Anyway if you still have any problem or the problem still exists, please feel free to contact me. Thank you for the support!

[...]

 :Confused:   :Confused:   :Confused: 

----------

## snIP3r

 *gercina wrote:*   

> Yes, but from ASUS support I've got this message: 
> 
> [...]
> 
> Have you tried this driver?
> ...

 

ok. this might be a path for the kernel to make the driver available, dont know exactly whats inside the zip-file. will check it @home later...

greets

snIP3r

----------

## gercina

Thanks a lot!

Here someone says: 

 *Quote:*   

> 
> 
> Well it seems to be a 50MB tar ball that actually just adds the Marvell
> 
> device id to a copy of ahci.c
> ...

 

[quote="snIP3r"] *gercina wrote:*   

> Yes, but from ASUS support I've got this message: 
> 
> ok. this might be a path for the kernel to make the driver available, dont know exactly whats inside the zip-file. will check it @home later...
> 
> greets
> ...

 

----------

## snIP3r

nop!

yes, i hvae read this post. this seems to be a patch for the linux kernel that adds the Marvell 88SE614x to the standard ahci driver. if you can apply that patch the controller might work...

HTH

snIP3r

----------

## gercina

I don't know how   :Embarassed:   :Confused:    and I can't find anyone who was able to manage this. 

 *snIP3r wrote:*   

> 
> 
>  if you can apply that patch the controller might work...
> 
> 

 

----------

## snIP3r

 *gercina wrote:*   

> I don't know how      and I can't find anyone who was able to manage this. 
> 
>  *snIP3r wrote:*   
> 
>  if you can apply that patch the controller might work...
> ...

 

ok. i will try to get this working...

snIP3r

----------

## gercina

ok, thanks! 

I'm curious.

 *snIP3r wrote:*   

> 
> 
> ok. i will try to get this working...
> 
> snIP3r

 

----------

## loki_val

The older SATA driver for the 6141 chips won't be integrateable into a newer kernel. Among other things, the driver is just a copy of ahci.c, with device-specific stuff added - this is bad because the intra-kernel interfaces have changed _a lot_ since then. It's based off the 2.6.12.3 kernel, so if the rest of your stuff works with that kernel you might try it out, though I'd be wary of it. Alternately, you can try the new driver in libata-dev, which is queued for 2.6.24. Both PATA and SATA support is planned, it seems.

----------

## snIP3r

 *peteralf wrote:*   

> The older SATA driver for the 6141 chips won't be integrateable into a newer kernel.
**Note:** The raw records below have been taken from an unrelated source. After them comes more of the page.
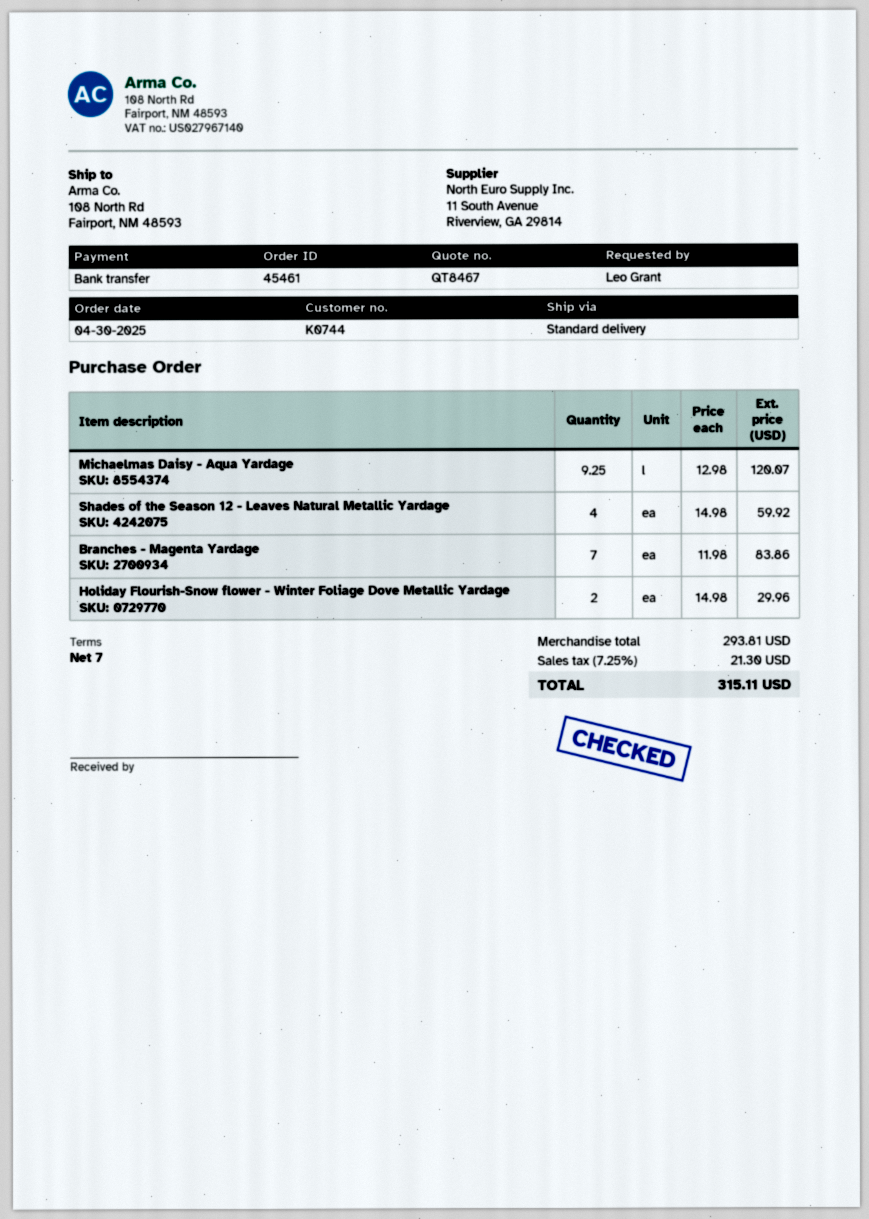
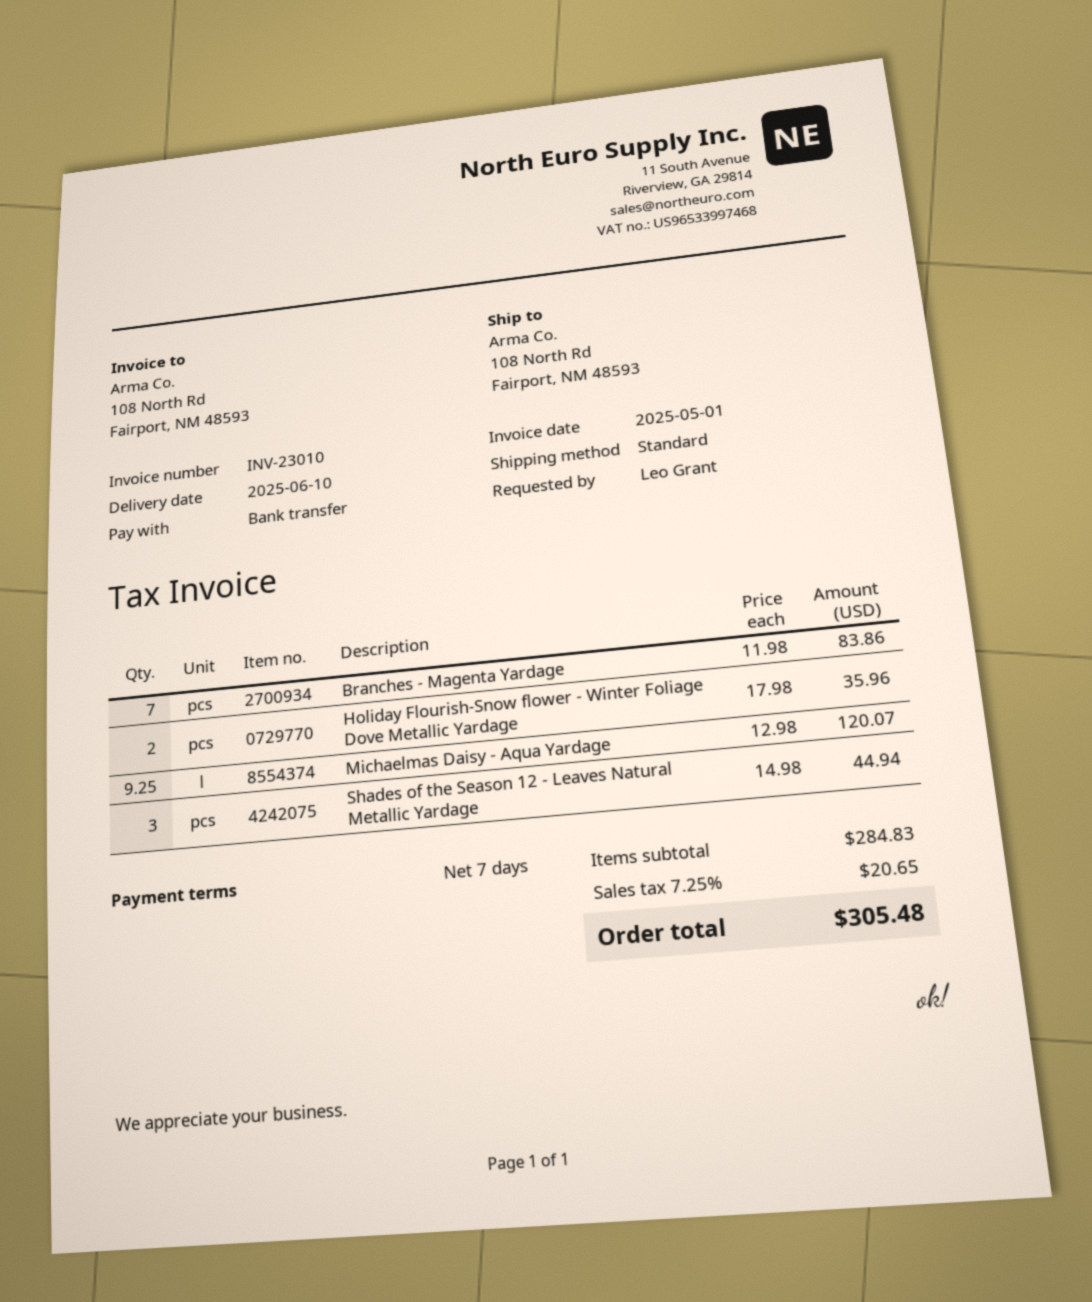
Shades of the Season 12 - Leaves Natural Metallic Yardage: 4 x 14.98 = 59.92 -> 3 x 14.98 = 44.94
Holiday Flourish-Snow flower - Winter Foliage Dove Metallic Yardage: 2 x 14.98 = 29.96 -> 2 x 17.98 = 35.96
subtotal: 293.81 -> 284.83
tax: 7.25% = 21.30 -> 7.25% = 20.65
total: 315.11 -> 305.48

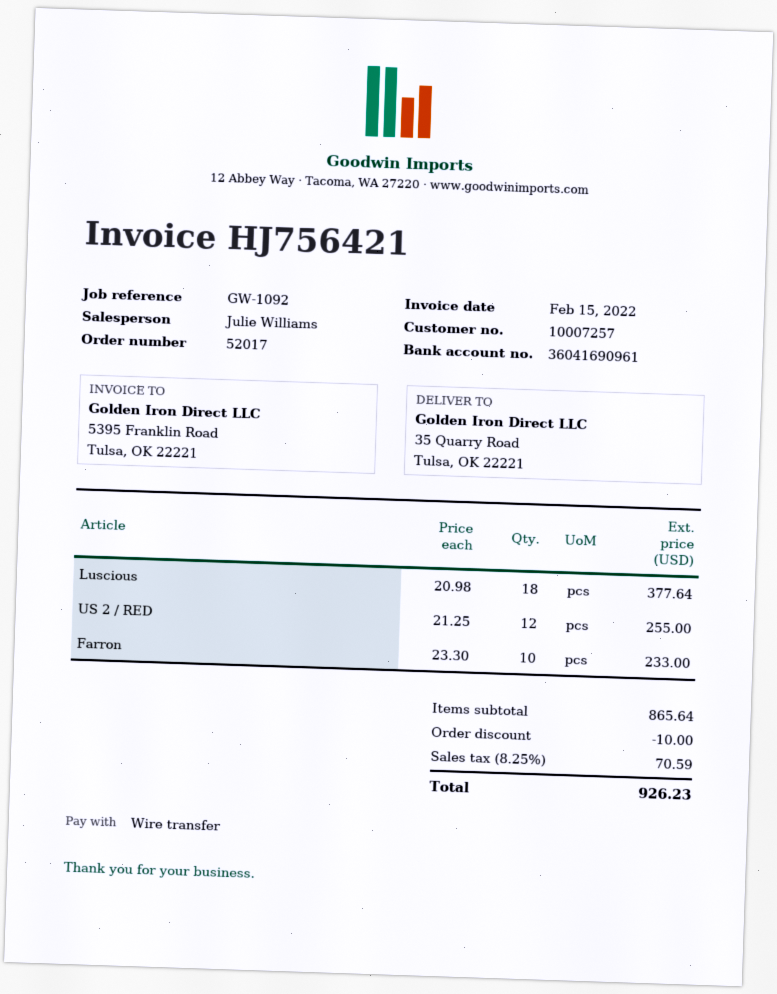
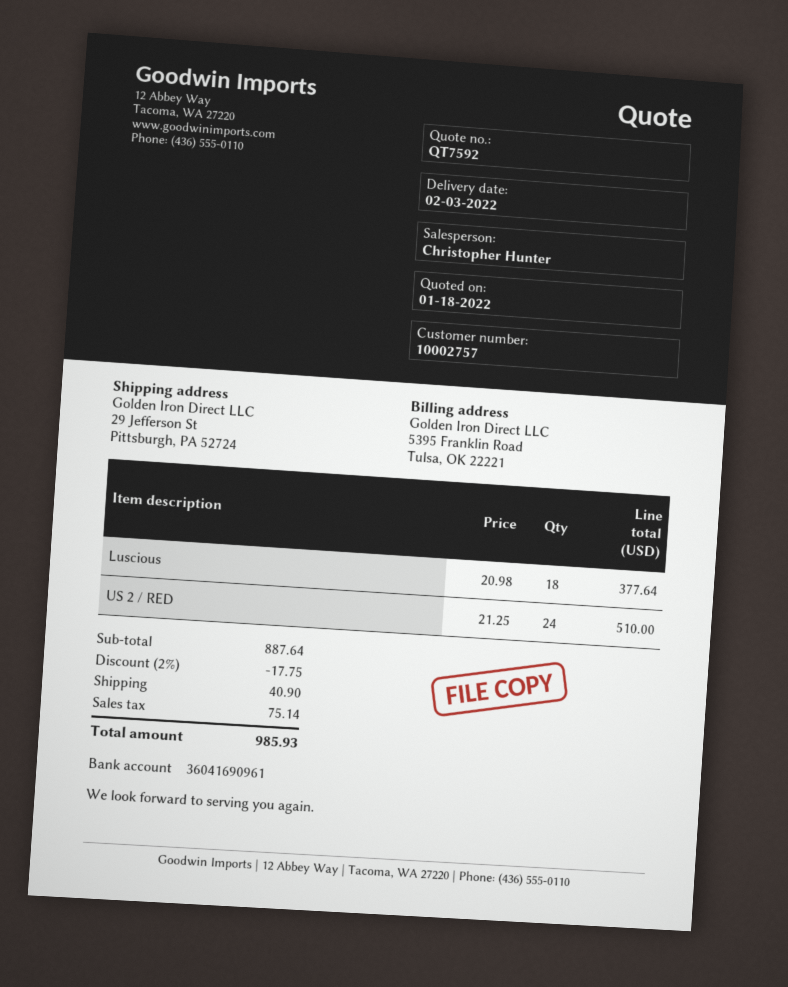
customer number: 10007257 -> 10002757
sales rep: Julie Williams -> Christopher Hunter
ship to: 35 Quarry Road, Tulsa, OK 22221 -> 29 Jefferson St, Pittsburgh, PA 52724
US 2 / RED: 12 x 21.25 = 255.00 -> 24 x 21.25 = 510.00
Farron: 10 x 23.30 = 233.00 -> none
subtotal: 865.64 -> 887.64
discount: 10.00 -> 17.75
shipping: none -> 40.90
tax: 70.59 -> 75.14
total: 926.23 -> 985.93

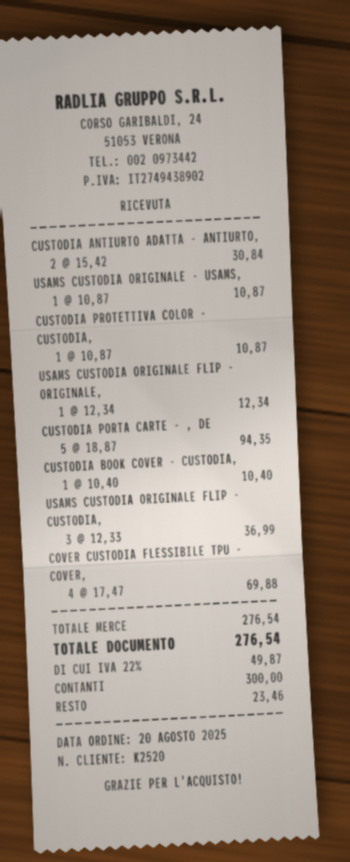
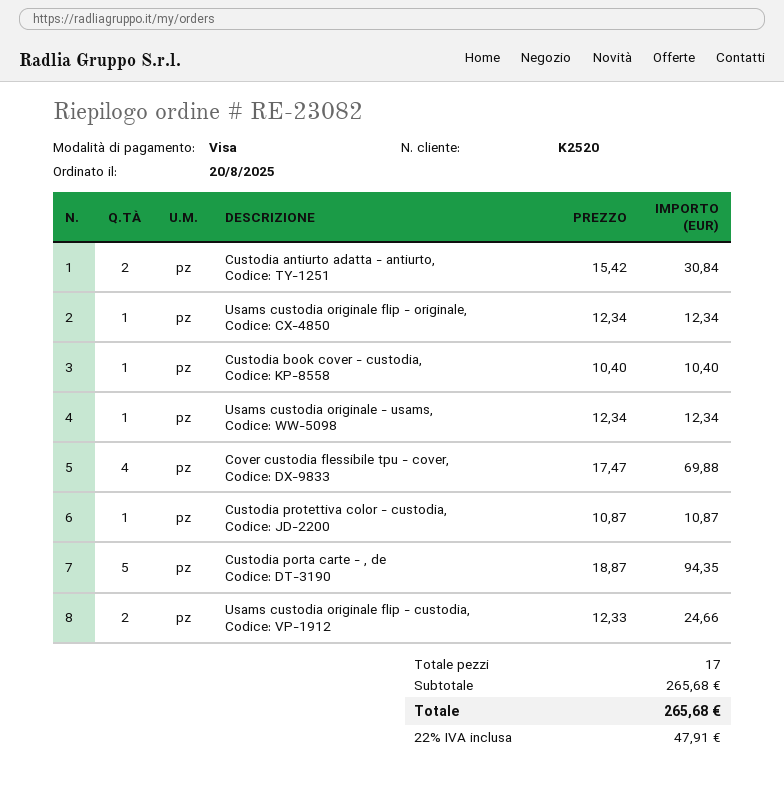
payment method: cash -> Visa
USAMS CUSTODIA ORIGINALE - USAMS,: 1 x 10.87 = 10.87 -> 1 x 12.34 = 12.34
USAMS CUSTODIA ORIGINALE FLIP - CUSTODIA,: 3 x 12.33 = 36.99 -> 2 x 12.33 = 24.66
subtotal: 276.54 -> 265.68
tax: 22% = 49.87 -> 22% = 47.91
total: 276.54 -> 265.68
Among other things, the driver is just a copy of ahci.c, with device-specific stuff added - this is bad because the intra-kernel interfaces have changed _a lot_ since then. It's based off the 2.6.12.3 kernel, so if the rest of your stuff works with that kernel you might try it out, though I'd be wary of it. Alternately, you can try the new driver in libata-dev, which is queued for 2.6.24. Both PATA and SATA support is planned, it seems.

 

ok, thats good information. i would have suggested to apply the patch for the ahci.c file as posted above. but if there is planned to add support in 2.6.24 it might be better to wait for that kernel...

HTH

snIP3r

----------

## gercina

Any progress on this topic?

Does have someone a working Marvell 88SE614x SATA/UltraDMA controller with an Asus M2N32 WS Professional Motherboard?

----------